Clynthan nodded in understanding. The gesture was almost spastic. It would be far from the first time the crematorium on the prison’s grounds had been used to hide the Inquisition’s secrets. If it turned out that a prisoner wasn’t suitable for public execution for whatever reason, it was simplest to just make sure they disappeared forever.
But it had never concealed a “secret” like this one.
“W-what have they found? The healers?” he asked now.
“Nothing, Your Grace,” Rayno said heavily. “Just nothing at all. There are no wounds, no signs of violence, no indications of any known disease, no evidence any of them even sought assistance, assuming they had time for that. It’s as if one moment they were walking around, going about their normal duties. And the next, they … they just died, Your Grace. Just died and dropped right where they stood. One of the lay brothers actually collapsed across the threshold as he stepped out of the prison. That was what drew the outside guards’ attention so quickly.”
“Oh, Sweet Schueler.” This time, it truly was a whisper, and Clyntahn’s hand shook as he gripped his pectoral scepter. “Pasquale preserve us.”

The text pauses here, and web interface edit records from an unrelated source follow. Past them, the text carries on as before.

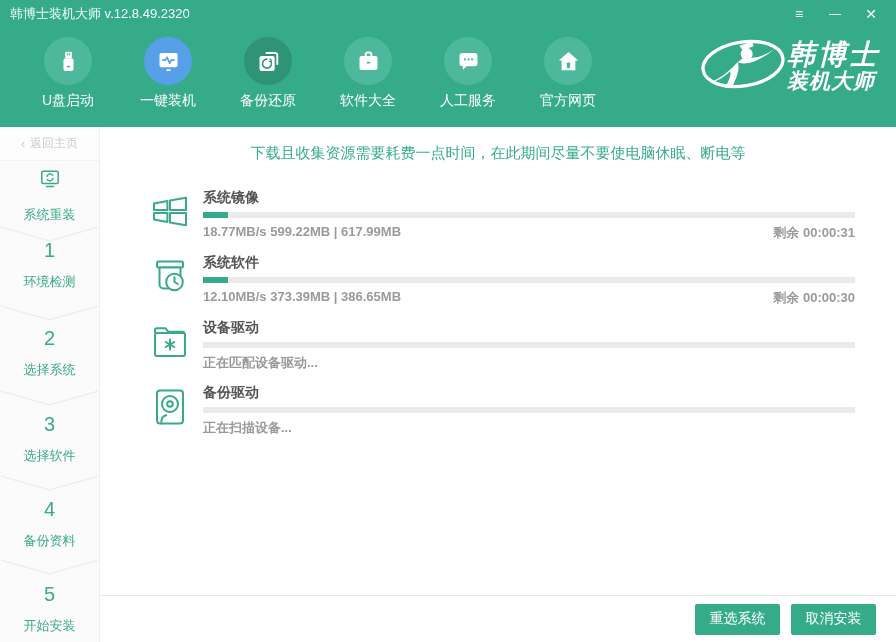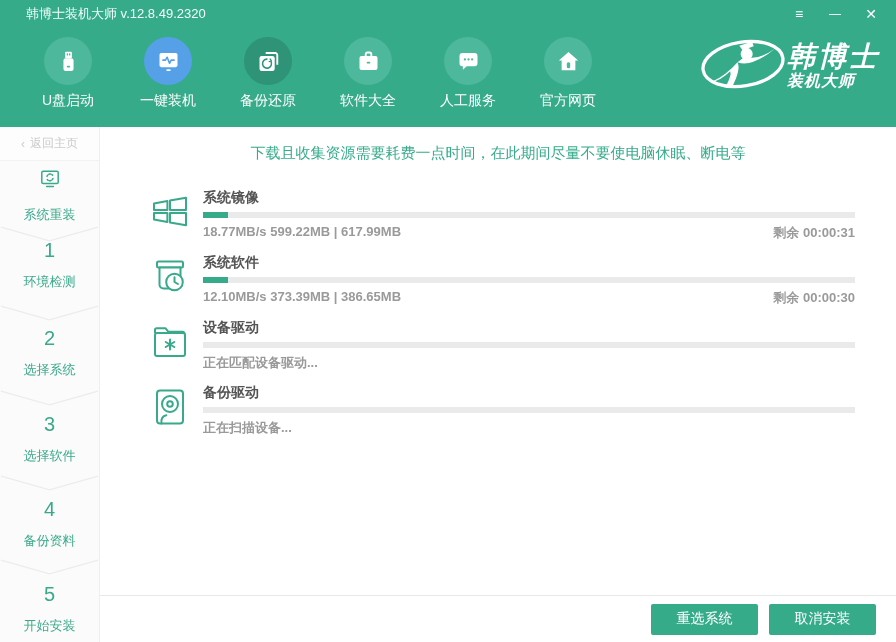--- a/index.html
+++ b/index.html
@@ -11,7 +11,7 @@
   }
   
   .titlebar { height:28px; background:#35ab8a; display:flex; align-items:center; padding:0 10px; }
-  .win-title { color:#f2fffb; font-size:13px;margin-left:16px; }
+  .win-title { color:#f2fffb; font-size:13px; }
   .win-controls { margin-left:auto; display:flex; align-items:center; gap:6px; }
   .win-btn { width:30px; height:22px; color:#fff; font-size:14px; line-height:22px; text-align:center; cursor:pointer; }
   .win-btn.min { font-size:12px; }

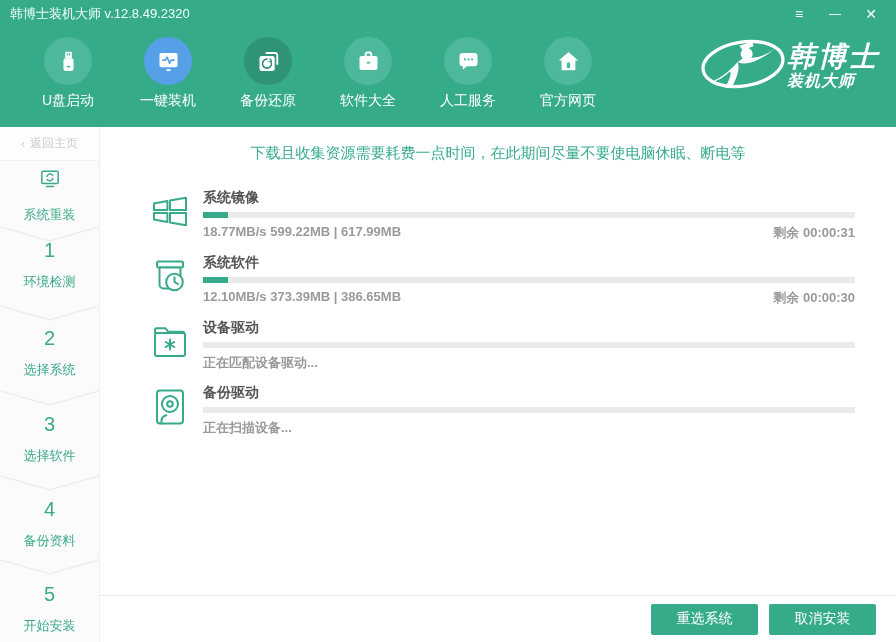--- a/index.html
+++ b/index.html
@@ -29,7 +29,7 @@
   .logo-mark svg { width:88px; height:58px; }
   .logo-text { color:#fff; font-style:italic; font-weight:bold; line-height:1.08; }
   .logo-line1 { font-size:28px; letter-spacing:3px; }
-  .logo-line2 { font-size:16px; letter-spacing:1px; }
+  .logo-line2 { font-size:21px; letter-spacing:1px; }
   
   .bodyrow { display:flex; height:515px; }
   .sidebar { width:100px; flex-shrink:0; background:#fbfbfb; border-right:1px solid #efefef; position:relative; }

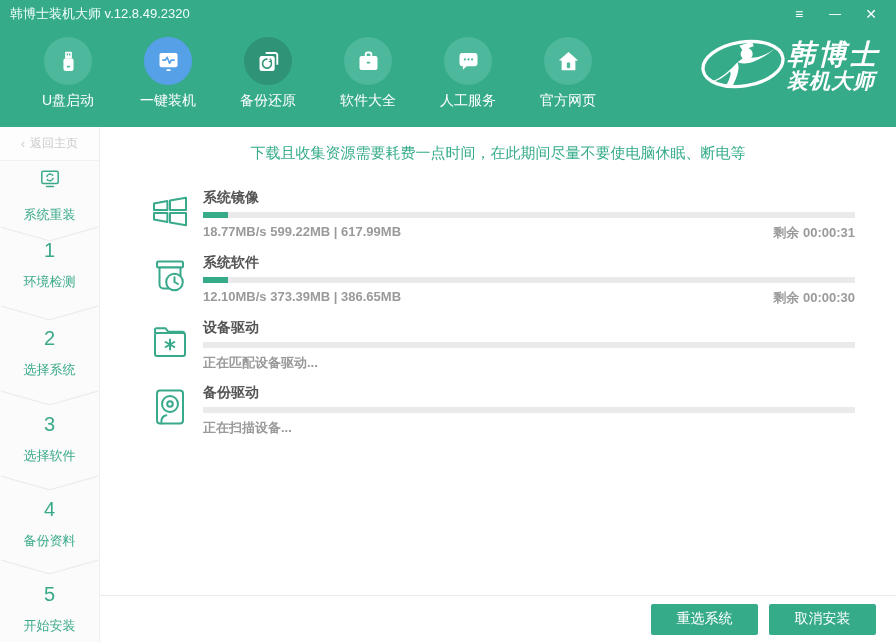--- a/index.html
+++ b/index.html
@@ -56,7 +56,7 @@
   .footer { position:absolute; left:0; right:0; bottom:0; height:47px; background:#fff;
     border-top:1px solid #e9e9e9; display:flex; align-items:center; justify-content:flex-end;
     gap:11px; padding-right:20px; }
-  .btn { width:107px; height:31px; background:#35ab8a; color:#fff; font-size:14px;
+  .btn { width:85px; height:31px; background:#35ab8a; color:#fff; font-size:14px;
     border:none; border-radius:2px; cursor:pointer; font-family:Liberation Serif, serif; }
 </style>
 </head>

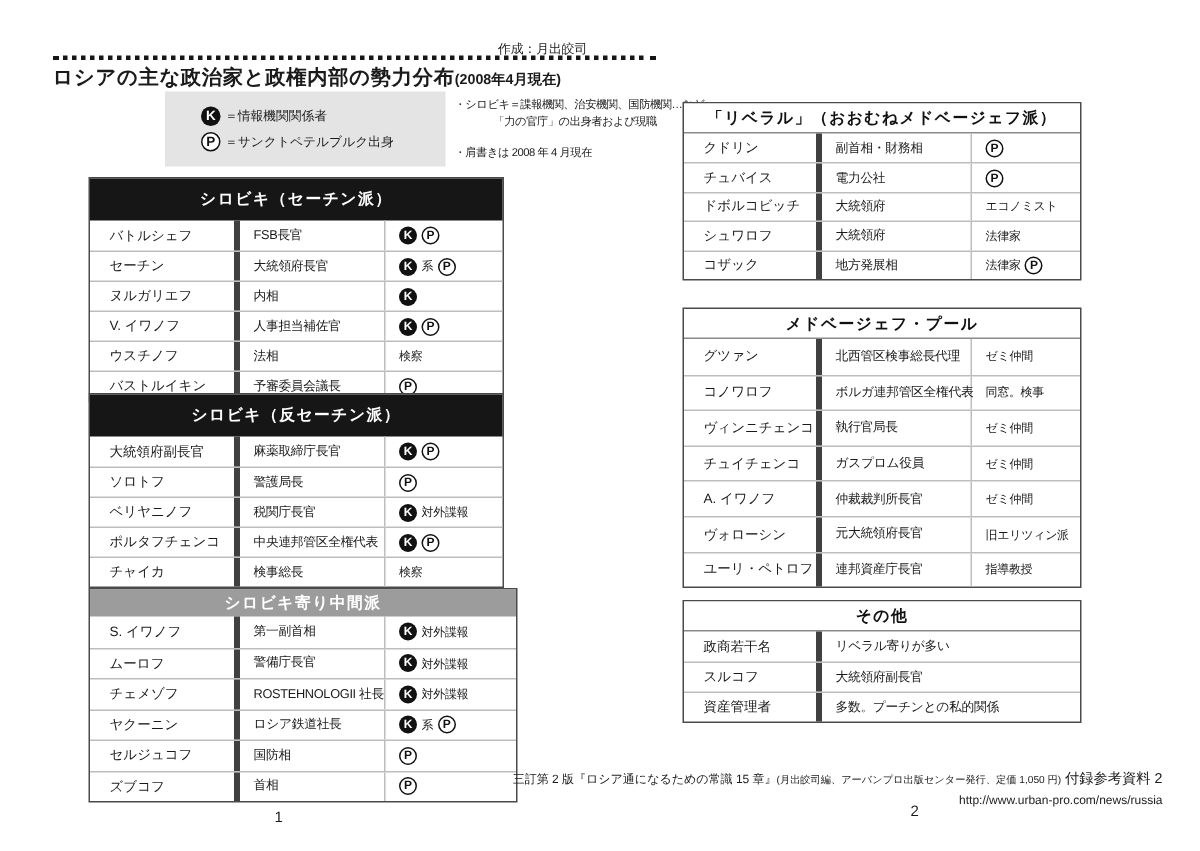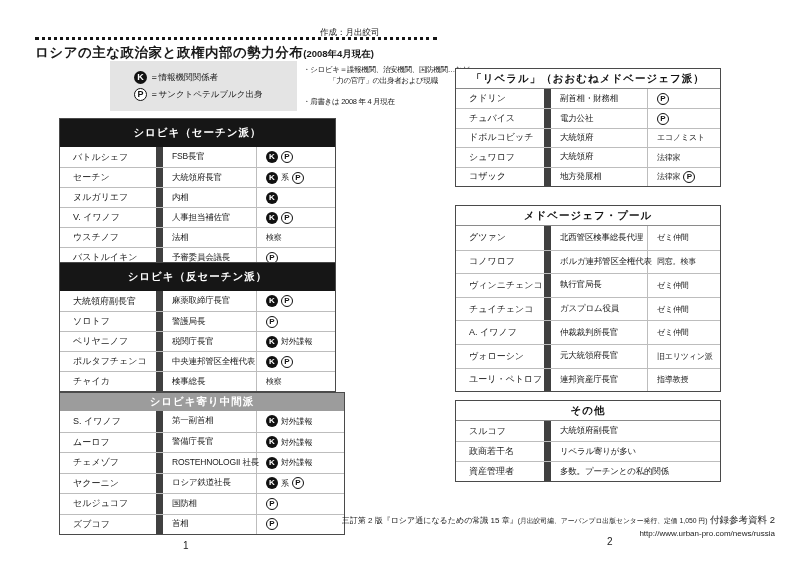--- a/index.html
+++ b/index.html
@@ -16,7 +16,7 @@
   #title-block { position:absolute; left:35px; top:16px; white-space:nowrap;margin-top:27px; }
   #title-block .main { font-size:13.5px; font-weight:bold; letter-spacing:.5px; }
   #title-block .date { font-size:9.5px; font-weight:bold; }
-  #author { position:absolute; left:320px; top:27px; font-size:8.5px; }
+  #author { position:absolute; left:332px; top:27px; font-size:8.5px; }
   #dotline { position:absolute; left:35px; top:29px; width:402px; height:11px;
              border-bottom:3.5px dotted #161616; }
 

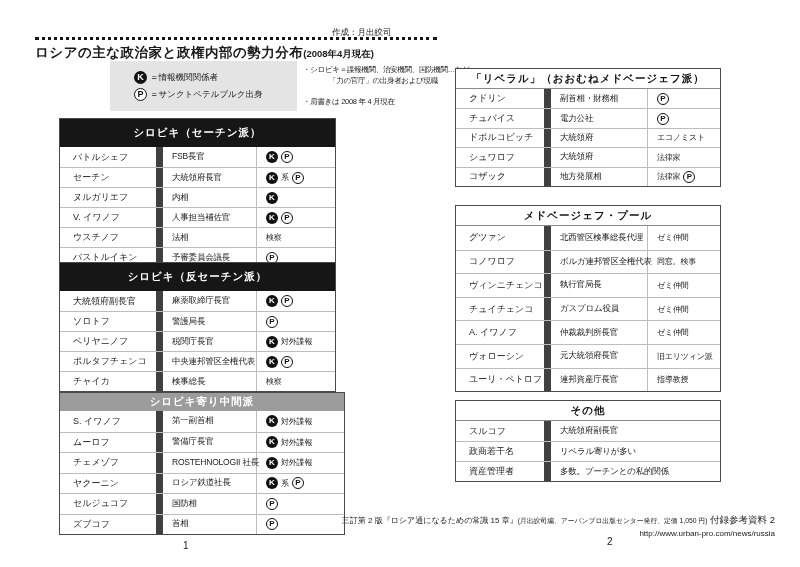--- a/index.html
+++ b/index.html
@@ -41,7 +41,7 @@
   .tbody .trow:first-child { border-top:none; }
   .c-name { display:flex; align-items:center; padding-left:13px; font-size:9px; }
   .c-title { display:flex; align-items:center; padding-left:9px; font-size:8.5px;
-             border-left:7px solid #404040; border-right:1px solid #bdbdbd;
+             border-left:4px solid #404040; border-right:1px solid #bdbdbd;
              letter-spacing:-.2px; white-space:nowrap; }
   .c-title.wide { flex:1; border-right:none; }
   .c-marks { display:flex; align-items:center; gap:3px; padding-left:9px; flex:1; }

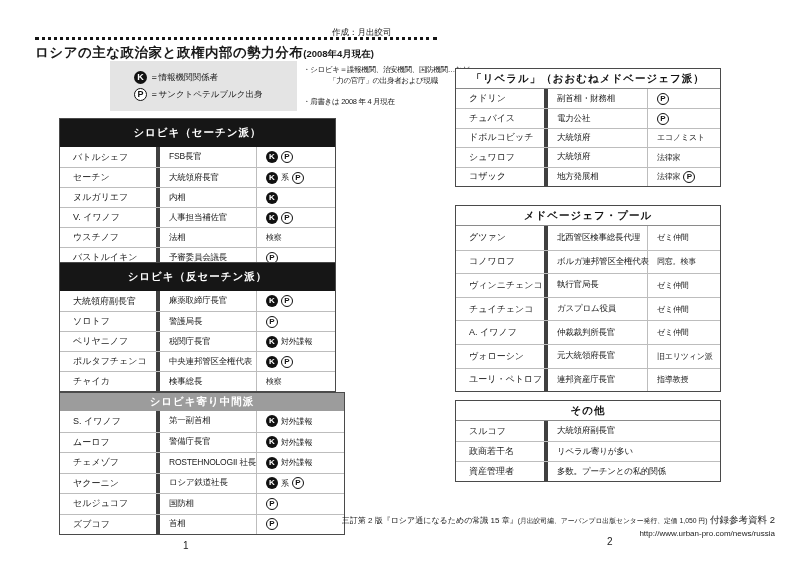--- a/index.html
+++ b/index.html
@@ -356,12 +356,12 @@
   <div class="thead th-plain">その他</div>
   <div class="tbody rh20">
       <div class="trow">
+        <div class="c-name">政商若干名</div>
+        <div class="c-title wide">リベラル寄りが多い</div>
+      </div>
+      <div class="trow">
         <div class="c-name">スルコフ</div>
         <div class="c-title wide">大統領府副長官</div>
-      </div>
-      <div class="trow">
-        <div class="c-name">政商若干名</div>
-        <div class="c-title wide">リベラル寄りが多い</div>
       </div>
       <div class="trow">
         <div class="c-name">資産管理者</div>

Rayno nodded, signing himself quickly with the scepter, and his eyes were dark as they met the Grand Inquisitor’s.
How did they do it? his brain demanded of itself. How could they do it?
He never doubted that it had to have been the false seijins—no, the demons who pretended to be seijins!—but how?
There’s nothing like this in the records—not in The Testimonies, not in the Book of Chihiro, and not in the Inquisition’s secret files. Nothing! Never. Not at Shan-wei’s hands or during the War Against the Fallen. Not even Grimaldi accomplished anything like this after his fall!
He tried to push that thought from him, to concentrate on how the Inquisition must deal with this. At least it had happened at St. Thyrmyn’s. With only a little good fortune, they could conceal it from the rest of Mother Church and her children, at least for a time. Pretend it had never happened—deny it had, if the false seijins and their allies spread the story. But he knew, and the Grand Inquisitor knew, and eventually more and more of their inquisitors would hear whispers, rumors, about what had truly happened. St. Thyrmyn’s was too central to the Inquisition, too vital a nexus for its operations, for the secret not to leak at least among the senior members of their own order. And once that happened, it would inevitably spread still farther. When it did, when they could no longer simply deny it, how did they address it, explain it?
He had no idea, but worrying about that was vastly preferable to facing the far more terrifying question beating in the back of his brain.
If the heretics’ demon allies could do this, what else could they do?